■ EXERCISE REQUIREMENTS:
Transcribe the whole listing without a single picture.

[[ INPUT RECORDS open ]]

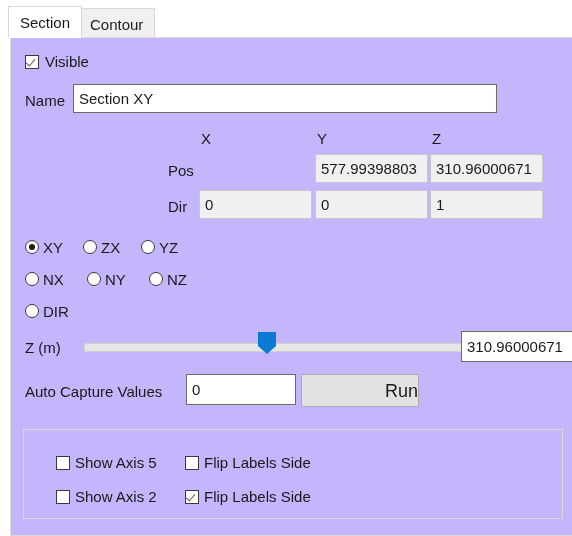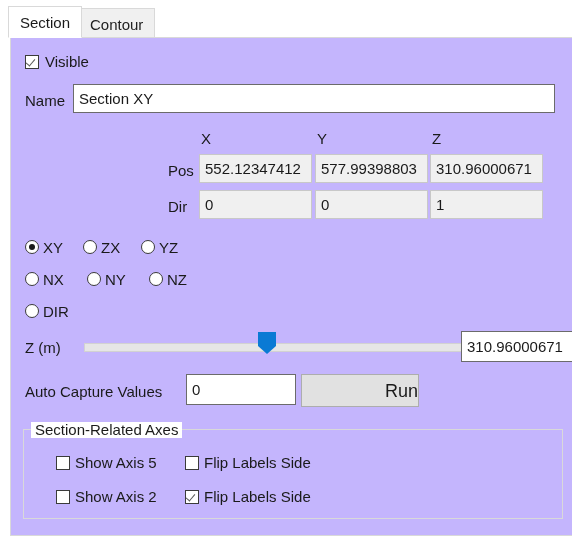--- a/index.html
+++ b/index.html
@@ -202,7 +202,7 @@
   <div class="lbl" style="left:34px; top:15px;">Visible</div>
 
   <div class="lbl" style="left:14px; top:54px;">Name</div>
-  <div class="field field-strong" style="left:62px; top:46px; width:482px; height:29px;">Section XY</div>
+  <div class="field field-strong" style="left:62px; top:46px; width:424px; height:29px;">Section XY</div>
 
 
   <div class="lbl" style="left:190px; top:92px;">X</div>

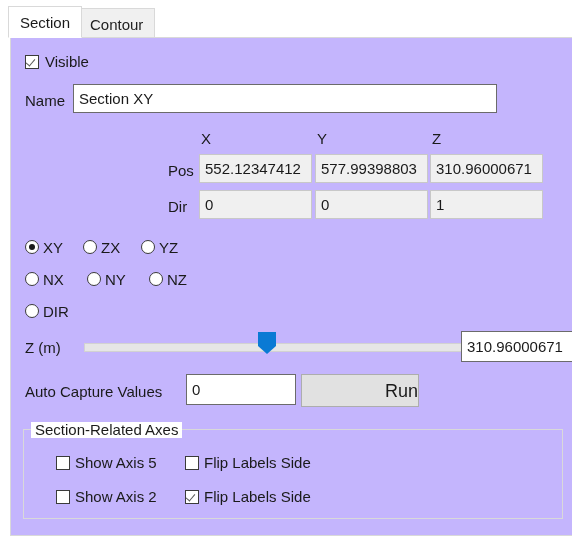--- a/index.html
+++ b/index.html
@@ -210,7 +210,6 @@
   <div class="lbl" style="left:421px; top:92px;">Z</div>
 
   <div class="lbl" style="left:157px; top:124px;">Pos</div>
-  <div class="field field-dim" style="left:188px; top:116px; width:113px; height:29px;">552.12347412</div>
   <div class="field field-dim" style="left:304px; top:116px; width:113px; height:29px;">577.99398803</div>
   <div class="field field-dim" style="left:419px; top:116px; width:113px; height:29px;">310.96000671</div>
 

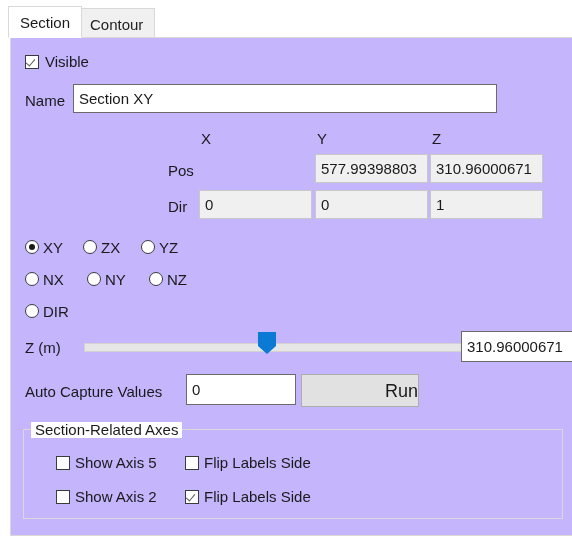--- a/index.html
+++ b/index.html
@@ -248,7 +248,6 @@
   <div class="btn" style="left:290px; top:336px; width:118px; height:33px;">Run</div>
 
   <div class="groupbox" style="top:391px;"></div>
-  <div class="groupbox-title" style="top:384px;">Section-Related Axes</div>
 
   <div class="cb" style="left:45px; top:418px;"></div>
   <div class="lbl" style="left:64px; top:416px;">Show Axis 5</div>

[[ INPUT RECORDS closed ]]

■ COMPLETED EXERCISE:
--- a/index.html
+++ b/index.html
@@ -202,7 +202,7 @@
   <div class="lbl" style="left:34px; top:15px;">Visible</div>
 
   <div class="lbl" style="left:14px; top:54px;">Name</div>
-  <div class="field field-strong" style="left:62px; top:46px; width:482px; height:29px;">Section XY</div>
+  <div class="field field-strong" style="left:62px; top:46px; width:424px; height:29px;">Section XY</div>
 
 
   <div class="lbl" style="left:190px; top:92px;">X</div>

--- a/index.html
+++ b/index.html
@@ -210,7 +210,6 @@
   <div class="lbl" style="left:421px; top:92px;">Z</div>
 
   <div class="lbl" style="left:157px; top:124px;">Pos</div>
-  <div class="field field-dim" style="left:188px; top:116px; width:113px; height:29px;">552.12347412</div>
   <div class="field field-dim" style="left:304px; top:116px; width:113px; height:29px;">577.99398803</div>
   <div class="field field-dim" style="left:419px; top:116px; width:113px; height:29px;">310.96000671</div>
 

--- a/index.html
+++ b/index.html
@@ -248,7 +248,6 @@
   <div class="btn" style="left:290px; top:336px; width:118px; height:33px;">Run</div>
 
   <div class="groupbox" style="top:391px;"></div>
-  <div class="groupbox-title" style="top:384px;">Section-Related Axes</div>
 
   <div class="cb" style="left:45px; top:418px;"></div>
   <div class="lbl" style="left:64px; top:416px;">Show Axis 5</div>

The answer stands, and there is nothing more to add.